After that, there will be “the expected Ramadan dip in April, and summer seasonality will come into play with occupancies lower,” said Philip Wooller, Area Director for Middle East & Africa at STR. Even then, “it will be similar to 2021 – the year should then finish off strong from the third quarter onward.”

Hotel rates are seen falling in the coming week with some of the city’s premium hotels such as the Kempinski in Mall of the Emirates and Dubai Marina’s Intercontinental offering rooms for about Dh1,000 a night. A room at the JBR-located Habtoor Grand Resort is available for just Dh990 after January 10, compared to the peak New Year rate of close to Dh5,000.

Although more than half of the city’s prime hotel properties are still fully booked, there are more budget options available. Deira’s Radisson Blu has rooms starting from just Dh388, while Dusit Thani, located in the Trade Center area, has a starting rate of over Dh550.FEBRUARY RATE INDICATORSRooms rates will see a slight bump in the first week of February, with Taj Dubai in Business Bay and Jumeirah Mina A’Salam charging in the range of Dh1,000-Dh1,700 a night.

There are solid bargains too on luxury stays. The Meliá Desert Palm hotel will cost guests around Dh580, and the Retreat Palm Dubai MGallery by Sofitel around Dh900 plus.

“The challenge for Dubai in 2022 will be to create enough demand in fourth quarter to match the spectacular effect from Expo during that same period in 2021,” said Wooller. “The FIFA World Cup in Qatar in December will no doubt put the Middle East in the global spotlight once again.”

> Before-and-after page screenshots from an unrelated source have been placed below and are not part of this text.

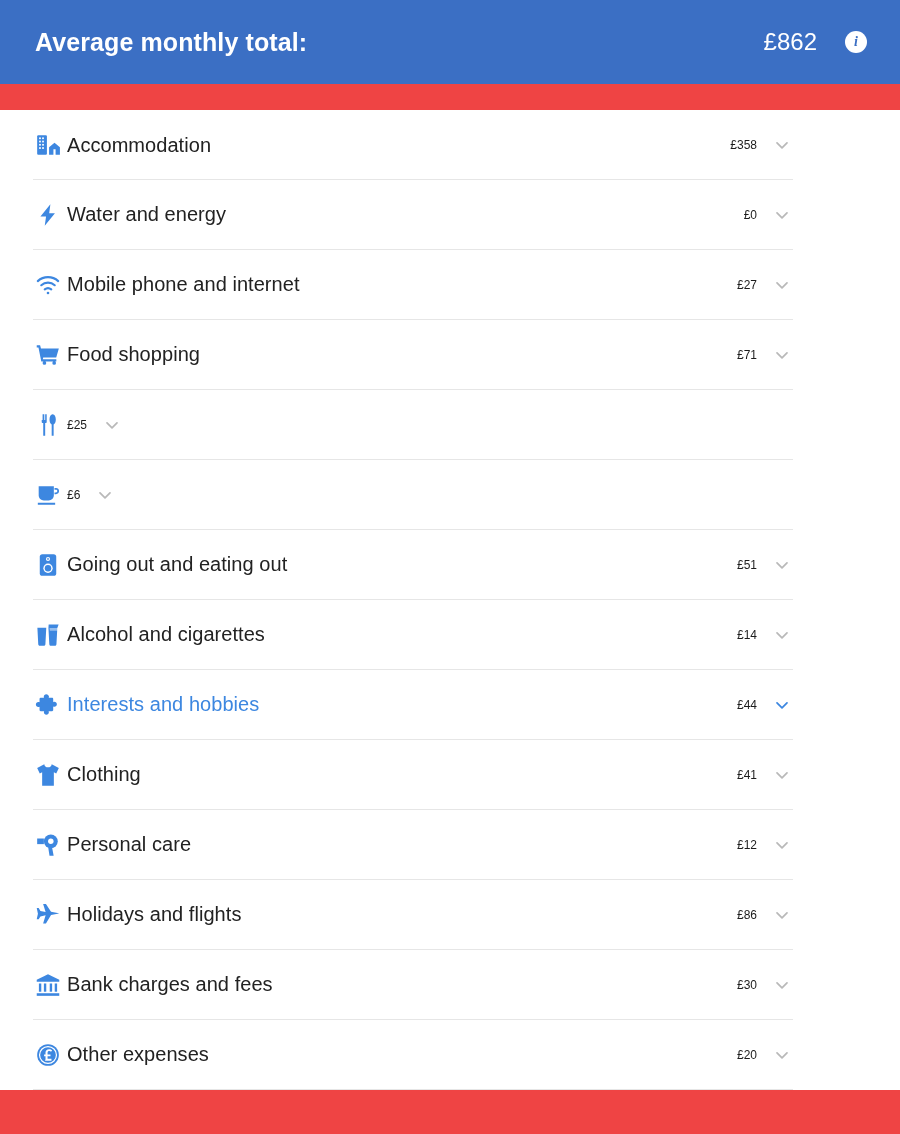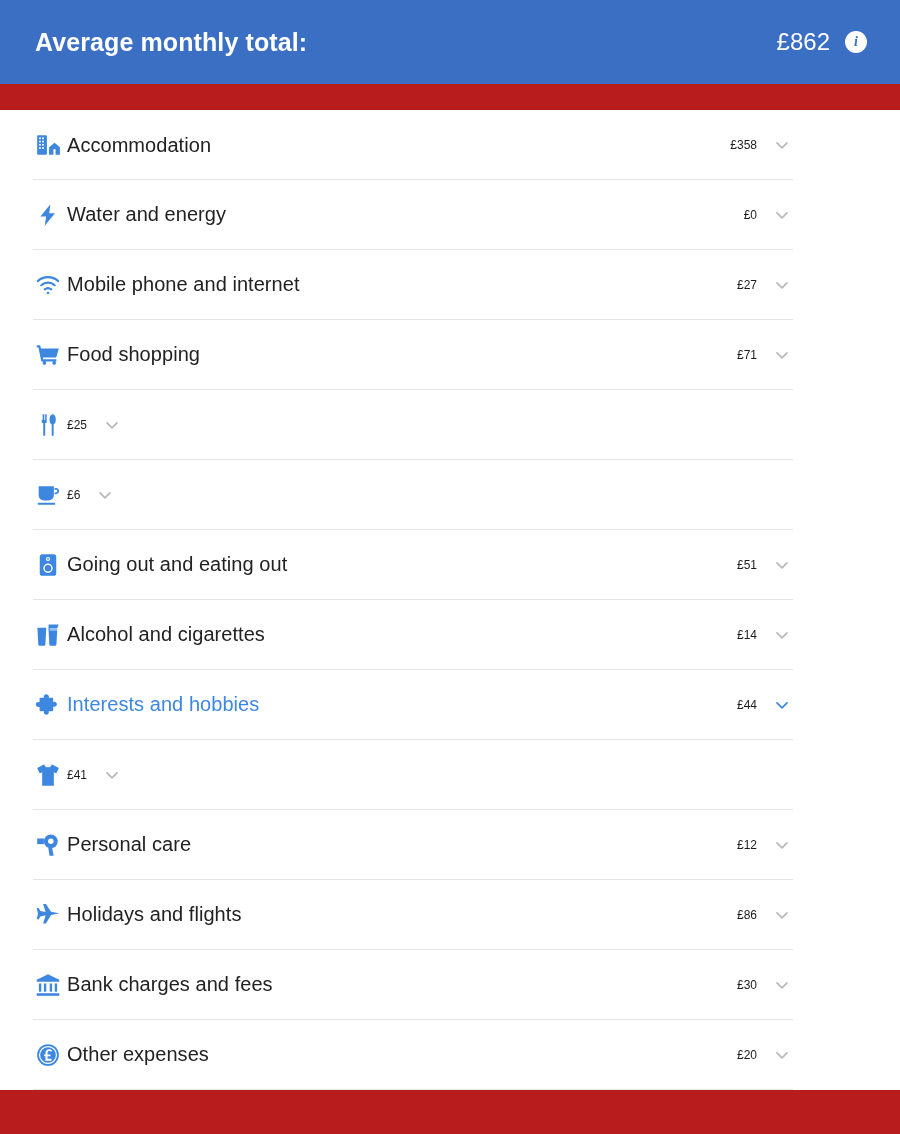--- a/index.html
+++ b/index.html
@@ -8,21 +8,21 @@
     height: 1134px;
     background: #ffffff;
     font-family: "Liberation Sans", sans-serif;
     -webkit-font-smoothing: antialiased;
   }
   .page {
     width: 900px;
     height: 1134px;
     position: relative;
     overflow: hidden;
-    background: #b91c1c;
+    background: #ef4444;
   }
 
   
   .summary-header {
     width: 900px;
     height: 84px;
     background: #3b6fc4;
     display: flex;
     align-items: center;
     justify-content: space-between;
@@ -31,21 +31,21 @@
   .summary-title {
     color: #ffffff;
     font-size: 25px;
     font-weight: bold;
     letter-spacing: 0.1px;
     line-height: 1;
   }
   .summary-right {
     display: flex;
     align-items: center;
-    gap: 15px;
+    gap: 28px;
   }
   .summary-amount {
     color: #ffffff;
     font-size: 24px;
     font-weight: normal;
     line-height: 1;
   }
   .info-icon {
     width: 22px;
     height: 22px;
@@ -276,20 +276,21 @@
             <path d="M6 9.5 12 15.5 18 9.5"></path>
           </svg>
         </span>
       </div>
       <div class="expense-row">
         <span class="row-icon">
           <svg width="26" height="26" viewBox="0 0 24 24" fill="currentColor">
             <path d="M8.6 2 2 5.6l2.4 5 2.2-1.1V22h10.8V9.5l2.2 1.1 2.4-5L15.4 2c0 1.6-1.5 2.9-3.4 2.9S8.6 3.6 8.6 2z"></path>
           </svg>
         </span>
+        <span class="row-label">Clothing</span>
         <span class="row-amount">£41</span>
         <span class="chevron">
           <svg width="20" height="20" viewBox="0 0 24 24" fill="none" stroke="currentColor" stroke-width="2.1" stroke-linecap="round" stroke-linejoin="round">
             <path d="M6 9.5 12 15.5 18 9.5"></path>
           </svg>
         </span>
       </div>
       <div class="expense-row">
         <span class="row-icon">
           <svg width="26" height="26" viewBox="0 0 24 24" fill="currentColor">

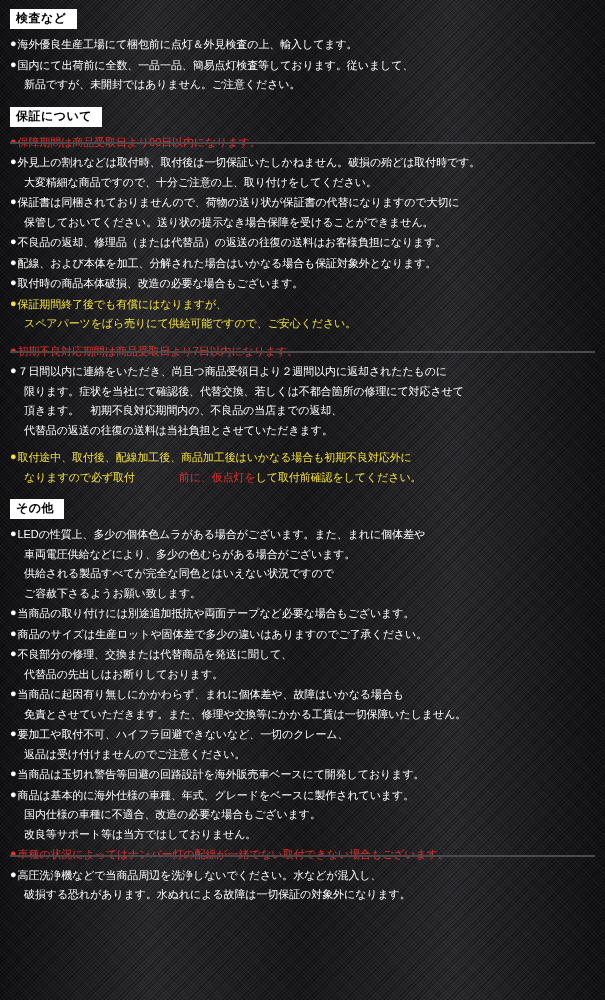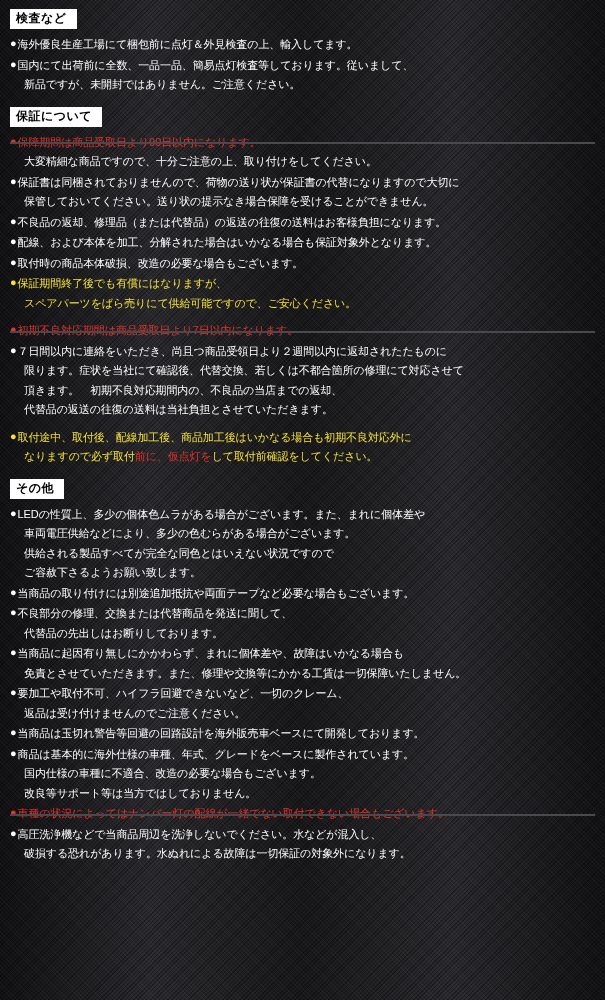--- a/index.html
+++ b/index.html
@@ -66,37 +66,38 @@
   }
   .strike-red::after {
     content: "";
     position: absolute;
     left: 0;
     right: 0;
     top: 52%;
     height: 2px;
     background: #4a4a4e;
   }
-  .inline-red { color: #e8312a; }
+  .inline-red { color: #e8312a; margin-left: 44px; }
   .gap-sm { height: 7px; }
   .sec-gap { height: 9px; }
 </style>
 </head>
 <body>
 
 <div class="page">
   <div id="sections-root">
       <div class="section"><div class="section-title">検査など</div><div class="lines">
           <div class="line bullet c-white">海外優良生産工場にて梱包前に点灯＆外見検査の上、輸入してます。</div>
           <div class="line bullet c-white">国内にて出荷前に全数、一品一品、簡易点灯検査等しております。従いまして、</div>
           <div class="line indent c-white">新品ですが、未開封ではありません。ご注意ください。</div>
         </div></div>
       <div class="sec-gap"></div>
       <div class="section"><div class="section-title">保証について</div><div class="lines">
           <div class="line bullet strike-red">保障期間は商品受取日より90日以内になります。</div>
+          <div class="line bullet c-white">外見上の割れなどは取付時、取付後は一切保証いたしかねません。破損の殆どは取付時です。</div>
           <div class="line indent c-white">大変精細な商品ですので、十分ご注意の上、取り付けをしてください。</div>
           <div class="line bullet c-white">保証書は同梱されておりませんので、荷物の送り状が保証書の代替になりますので大切に</div>
           <div class="line indent c-white">保管しておいてください。送り状の提示なき場合保障を受けることができません。</div>
           <div class="line bullet c-white">不良品の返却、修理品（または代替品）の返送の往復の送料はお客様負担になります。</div>
           <div class="line bullet c-white">配線、および本体を加工、分解された場合はいかなる場合も保証対象外となります。</div>
           <div class="line bullet c-white">取付時の商品本体破損、改造の必要な場合もございます。</div>
           <div class="line bullet c-yellow">保証期間終了後でも有償にはなりますが、</div>
           <div class="line indent c-yellow">スペアパーツをばら売りにて供給可能ですので、ご安心ください。</div>
           <div class="gap-sm"></div>
           <div class="line bullet strike-red">初期不良対応期間は商品受取日より7日以内になります。</div>
@@ -108,20 +109,21 @@
           <div class="line bullet c-yellow">取付途中、取付後、配線加工後、商品加工後はいかなる場合も初期不良対応外に</div>
           <div class="line indent c-yellow">なりますので必ず取付<span class="inline-red">前に、仮点灯を</span>して取付前確認をしてください。</div>
         </div></div>
       <div class="sec-gap"></div>
       <div class="section"><div class="section-title">その他</div><div class="lines">
           <div class="line bullet c-white">LEDの性質上、多少の個体色ムラがある場合がございます。また、まれに個体差や</div>
           <div class="line indent c-white">車両電圧供給などにより、多少の色むらがある場合がございます。</div>
           <div class="line indent c-white">供給される製品すべてが完全な同色とはいえない状況ですので</div>
           <div class="line indent c-white">ご容赦下さるようお願い致します。</div>
           <div class="line bullet c-white">当商品の取り付けには別途追加抵抗や両面テープなど必要な場合もございます。</div>
+          <div class="line bullet c-white">商品のサイズは生産ロットや固体差で多少の違いはありますのでご了承ください。</div>
           <div class="line bullet c-white">不良部分の修理、交換または代替商品を発送に聞して、</div>
           <div class="line indent c-white">代替品の先出しはお断りしております。</div>
           <div class="line bullet c-white">当商品に起因有り無しにかかわらず、まれに個体差や、故障はいかなる場合も</div>
           <div class="line indent c-white">免責とさせていただきます。また、修理や交換等にかかる工賃は一切保障いたしません。</div>
           <div class="line bullet c-white">要加工や取付不可、ハイフラ回避できないなど、一切のクレーム、</div>
           <div class="line indent c-white">返品は受け付けませんのでご注意ください。</div>
           <div class="line bullet c-white">当商品は玉切れ警告等回避の回路設計を海外販売車ベースにて開発しております。</div>
           <div class="line bullet c-white">商品は基本的に海外仕様の車種、年式、グレードをベースに製作されています。</div>
           <div class="line indent c-white">国内仕様の車種に不適合、改造の必要な場合もございます。</div>
           <div class="line indent c-white">改良等サポート等は当方ではしておりません。</div>

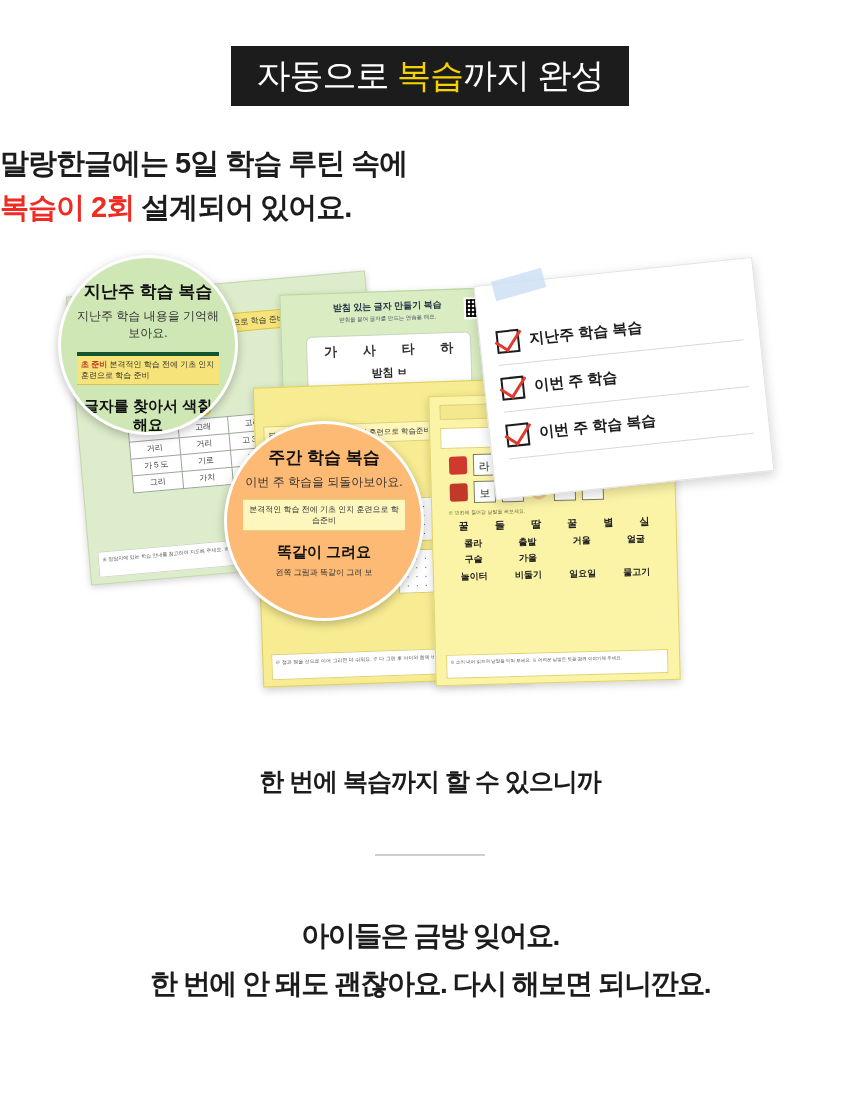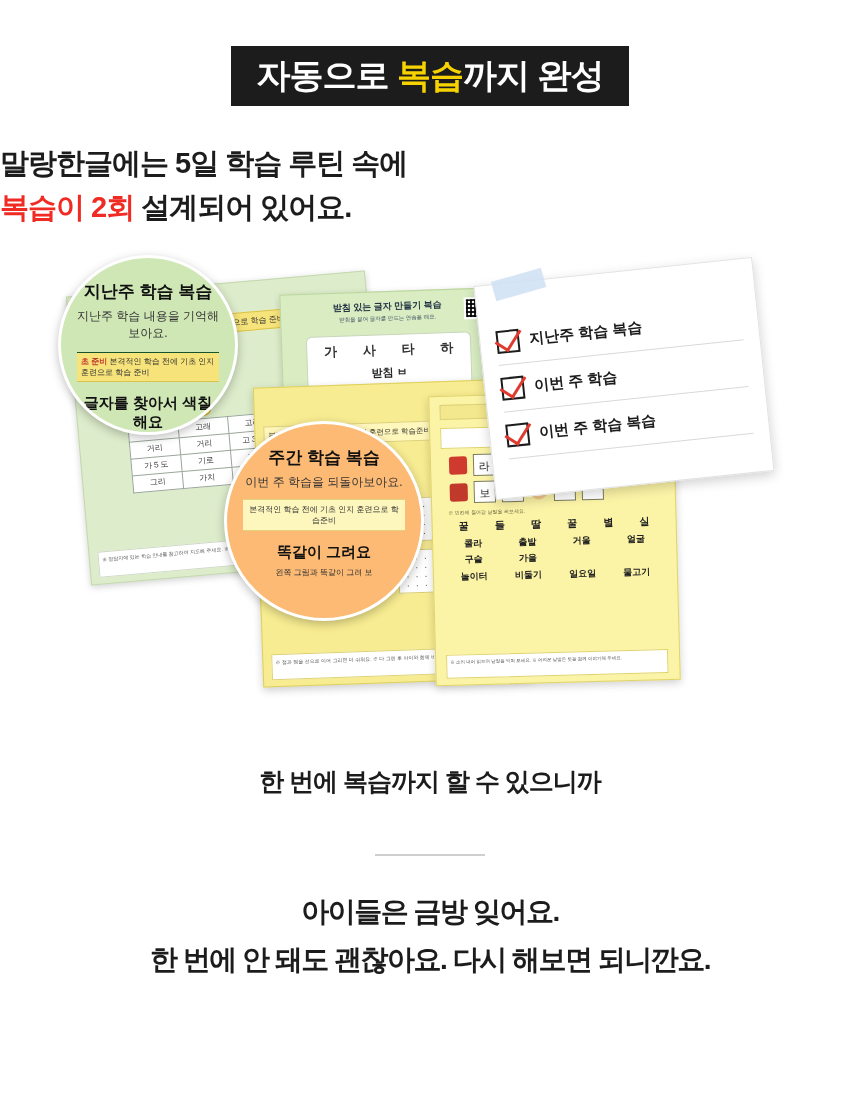--- a/index.html
+++ b/index.html
@@ -18,21 +18,21 @@
   
   .badge-wrap {
     text-align: center;
     padding-top: 46px;
   }
   .badge {
     display: inline-block;
     background: #1c1c1c;
     color: #ffffff;
     font-size: 34px;
-    font-weight: bold;
+    font-weight: normal;
     letter-spacing: -1px;
     padding: 12px 26px 14px 26px;
     line-height: 1;
   }
   .badge .hl { color: #f5d200; }
 
   
   .subhead {
     text-align: left;
     margin-top: 36px;
@@ -266,21 +266,21 @@
     background: #cfe7b5;
   }
   .bubble.b2 {
     left: 224px; top: 178px; width: 200px; height: 200px;
     background: #fdba74;
   }
   .bubble-inner { padding: 22px 16px 0 16px; text-align: center; }
   .bubble h3 { margin: 0; font-size: 17px; color: #111; }
   .bubble p.sm { margin: 5px 0 0 0; font-size: 12px; color: #333; }
   .bubble .stripe {
-    margin-top: 10px; background: #f6e37a; border-top: 1px solid #14532d;
+    margin-top: 10px; background: #f6e37a; border-top: 4px solid #14532d;
     border-bottom: 1px solid #d9c34e; font-size: 8px; padding: 3px 4px;
     color: #333; text-align: left;
   }
   .bubble .stripe b { color: #c0392b; }
   .bubble h4 { margin: 12px 0 5px 0; font-size: 15px; color: #111; }
   .bubble p.xs { margin: 0; font-size: 8px; color: #333; line-height: 1.5; }
   .bubble .yellowband {
     margin-top: 8px; background: #fdf6bd; border-top: 1px solid #e2d37a;
     border-bottom: 1px solid #e2d37a; font-size: 8px; padding: 4px;
     color: #333;
@@ -336,21 +336,21 @@
   }
   .copy .red { color: #ef2b24; }
 
   .divider {
     width: 110px; height: 2px; background: #cfcfcf;
     margin: 52px auto 0 auto;
   }
 
   .closing {
     text-align: center;
-    margin-top: 32px;
+    margin-top: 56px;
     font-size: 28px;
     font-weight: bold;
     color: #1c1c1c;
     line-height: 1.7;
     letter-spacing: -1.5px;
   }
 </style>
 </head>
 <body>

Football’s biggest tournament may bring in more than a million tourists to Qatar and will result in overspill demand to key transit hubs Dubai and Abu Dhabi.

Stock - Dubai Street
A busy street scene in Dubai. The tourist and visitor numbers to the city are still holding up even into the New Year, with the final months of the Expo playing its part.Image Credit: Virendra Saklani/Gulf News

Omicron uncertainty

The rising Omicron cases worldwide will also require the travel and tourism sector to rethink strategies. “The earlier prospects of what looked like a clear and steady path to normalization are likely to see increasing headwinds,” said Shady Elborno, Emirates NBD analyst, in a research note. “So far, all the tourism statistics for Dubai released through November, prior to the global onset of the Omicron variant, point to very robust recovery across key tourism metrics.”

As per the last available data, hotel numbers have been doing well. Occupancy in Dubai surged to 85.7 per cent in November from 80.7 per cent in October, and 67.2 per cent in September, according to STR.

All-round boost

Revenue per available room (RevPAR) was up a robust 15 per cent month-on-month in November, marking the fourth straight rise in the metric. “The hotel sector in November benefited from a combination of factors led by Expo 2020, improving COVID-19 metrics (pre-Omicron), a pick-up in international tourism footfall, and a busy schedule of events and conferences,” said Elborno.

Expo 2020 has crossed the half-way mark, with almost 9 million visits during its first three months, organizers said last week. Since opening on October 1 last, a total of 8,958,132 visits have been recorded, boosted by events across the December festive season. More sport, music and cultural performances are expected in the second-half of its total six-month run.